Short versus long-cycle dynamics
This meant the oil market would be governed by a new set of supply-side responses to price. Compare, for example, LTO with US offshore production.
When the oil price headed unrelentingly south from July 2014, it took only nine months before US LTO output started to contract, shrinking by about 800,000 bpd over the ensuing 18 months. The Gulf of Mexico by contrast saw a succession of major projects -- planned and costed in higher-priced times – coming on-stream, keeping production on a rising trend throughout the low oil price period.
WTI hit a nadir of close to $30/b in February 2016 before entering a new up cycle.
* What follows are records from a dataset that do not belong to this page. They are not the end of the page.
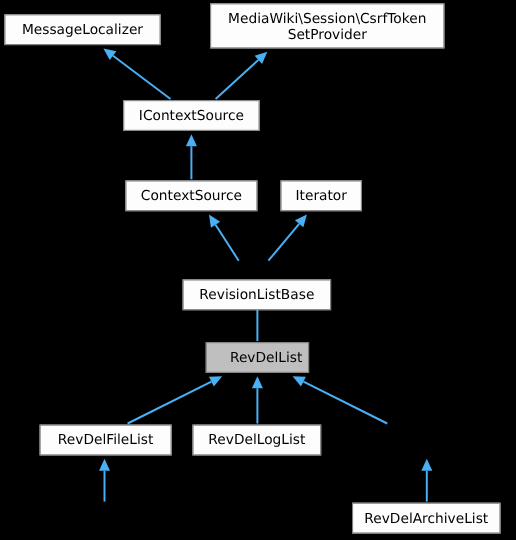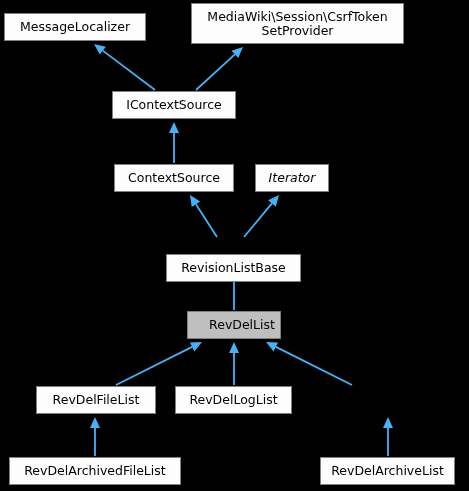--- a/index.html
+++ b/index.html
@@ -103,7 +103,7 @@
 SetProvider</span></div>
     <div class="node" style="left: 112px; top: 91px; width: 124px; height: 28px; border-color: rgb(128, 128, 128); background: rgb(253, 253, 253); color: rgb(0, 0, 0);"><span class="node-label">IContextSource</span></div>
     <div class="node" style="left: 114px; top: 164px; width: 120px; height: 28px; border-color: rgb(128, 128, 128); background: rgb(253, 253, 253); color: rgb(0, 0, 0);"><span class="node-label">ContextSource</span></div>
-    <div class="node" style="left: 255px; top: 164px; width: 74px; height: 28px; border-color: rgb(128, 128, 128); background: rgb(253, 253, 253); color: rgb(0, 0, 0); font-style: italic;"><span class="node-label">Iterator</span></div>
+    <div class="node" style="left: 255px; top: 164px; width: 74px; height: 28px; border-color: rgb(128, 128, 128); background: rgb(253, 253, 253); color: rgb(0, 0, 0);"><span class="node-label">Iterator</span></div>
     <div class="node" style="left: 166px; top: 238px; width: 135px; height: 28px; border-color: rgb(128, 128, 128); background: rgb(253, 253, 253); color: rgb(0, 0, 0); margin-top: 16px;"><span class="node-label">RevisionListBase</span></div>
     <div class="node highlight" style="left: 187px; top: 311px; width: 94px; height: 28px; border-color: rgb(128, 128, 128); background: rgb(191, 191, 191); color: rgb(0, 0, 0);"><span class="node-label">RevDelList</span></div>
     <div class="node" style="left: 36px; top: 386px; width: 120px; height: 28px; border-color: rgb(128, 128, 128); background: rgb(253, 253, 253); color: rgb(0, 0, 0);"><span class="node-label">RevDelFileList</span></div>

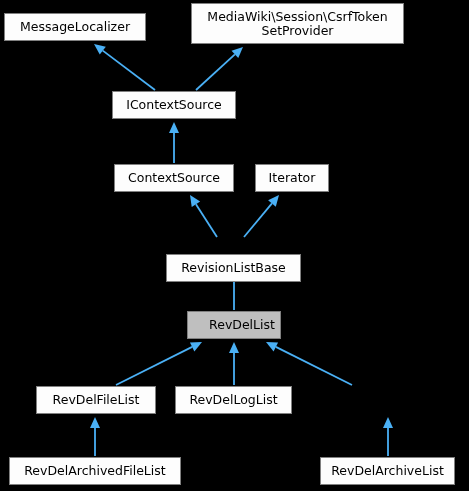--- a/index.html
+++ b/index.html
@@ -108,7 +108,6 @@
     <div class="node highlight" style="left: 187px; top: 311px; width: 94px; height: 28px; border-color: rgb(128, 128, 128); background: rgb(191, 191, 191); color: rgb(0, 0, 0);"><span class="node-label">RevDelList</span></div>
     <div class="node" style="left: 36px; top: 386px; width: 120px; height: 28px; border-color: rgb(128, 128, 128); background: rgb(253, 253, 253); color: rgb(0, 0, 0);"><span class="node-label">RevDelFileList</span></div>
     <div class="node" style="left: 175px; top: 386px; width: 117px; height: 28px; border-color: rgb(128, 128, 128); background: rgb(253, 253, 253); color: rgb(0, 0, 0);"><span class="node-label">RevDelLogList</span></div>
-    <div class="node" style="left: 9px; top: 457px; width: 172px; height: 28px; border-color: rgb(128, 128, 128); background: rgb(253, 253, 253); color: rgb(0, 0, 0);"><span class="node-label">RevDelArchivedFileList</span></div>
     <div class="node" style="left: 320px; top: 457px; width: 135px; height: 28px; border-color: rgb(128, 128, 128); background: rgb(253, 253, 253); color: rgb(0, 0, 0);"><span class="node-label">RevDelArchiveList</span></div>
   </div>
The LTO response was again quick, taking just nine months for output to start rising in earnest, this time from a much lower cost base as a result not just of productivity gains, but the sharp fall in input costs brought about by the decline in oil prices and contraction in demand for oil services.
Legacy decline
But as prices soften, LTO’s unique short-term cyclical dynamic again comes to the fore. It concertinas not just the supply response to price but the decline rate.
LTO wells are most productive in the first months of their lives and then see a sharp decline with a long tail of relatively low output. As drilling activity rises and production ramps up, the legacy decline of existing wells also increases with a lag of about six months. However, when prices start to fall and drilling flattens off, that legacy decline is still building, following production like a billowing rain cloud.
The US Energy Information Administration’s October Drilling Productivity Report (DPR) predicts for November a production gain from new LTO drilling of 626,000 bpd offset by a legacy decline of 528,000 bpd to give a net add to output of 98,000 bpd.
In an expansionary phase, the net gain will build each month. However, the DPR figures suggests that the net gain from the seven major shale plays it considers peaked in May-June above 140,000 b/d. New production remains high, but has been broadly flat since May, while the legacy of earlier drilling continues to rise. In short, US shale has entered a post-expansionary phase in which net gains decelerate.
Cost pressures
This is not the only process under way.
In the expansionary phase, input costs – chemicals, fracking sand, rigs etc – generally rise as slack is taken out of the oil services market. Average day rates for high specification land rigs in the US, according to oil and gas portal Daleel, bottomed out at $21,000 in first-quarter 2017, but had risen to $23,000 by first-quarter 2018. Not a huge jump, and rates have stayed flat since then, but an indication of growing cost pressures.
These pressures are offset by productivity gains, but after rising fairly consistently, productivity took a dive in 2017, dropping in November of that year to an average 589 b/d per rig from 632 b/d in November 2016, according to the EIA. The good news is that shale drillers have reversed this trend, and new well oil production per rig was up at 668 b/d for November 2018. However, this represents just a 5.7% gain over two years, compared with a doubling of productivity between November 2014 and November 2016.
So the squeeze is there – falling returns from lower oil prices on the one hand, and higher input costs for drilling and completions on the other. While there is no single breakeven cost for shale wells, some of the least rewarding prospects will start to drop off the bottom of the balance sheet. If the squeeze gets tighter, the stock of DUCs is likely to rise, and the legacy decline of the expansionary phase will eat further into new drilling, reducing the net gains.
The expansionary phase should take another 9 months or so to move from deceleration to actual contraction, if prices continue to weaken, so further output gains will be made as we move into 2019. This presents a massive dilemma for OPEC and Russia because any action to reign in supply and support prices will only serve to put the lead back in US producers’ drills.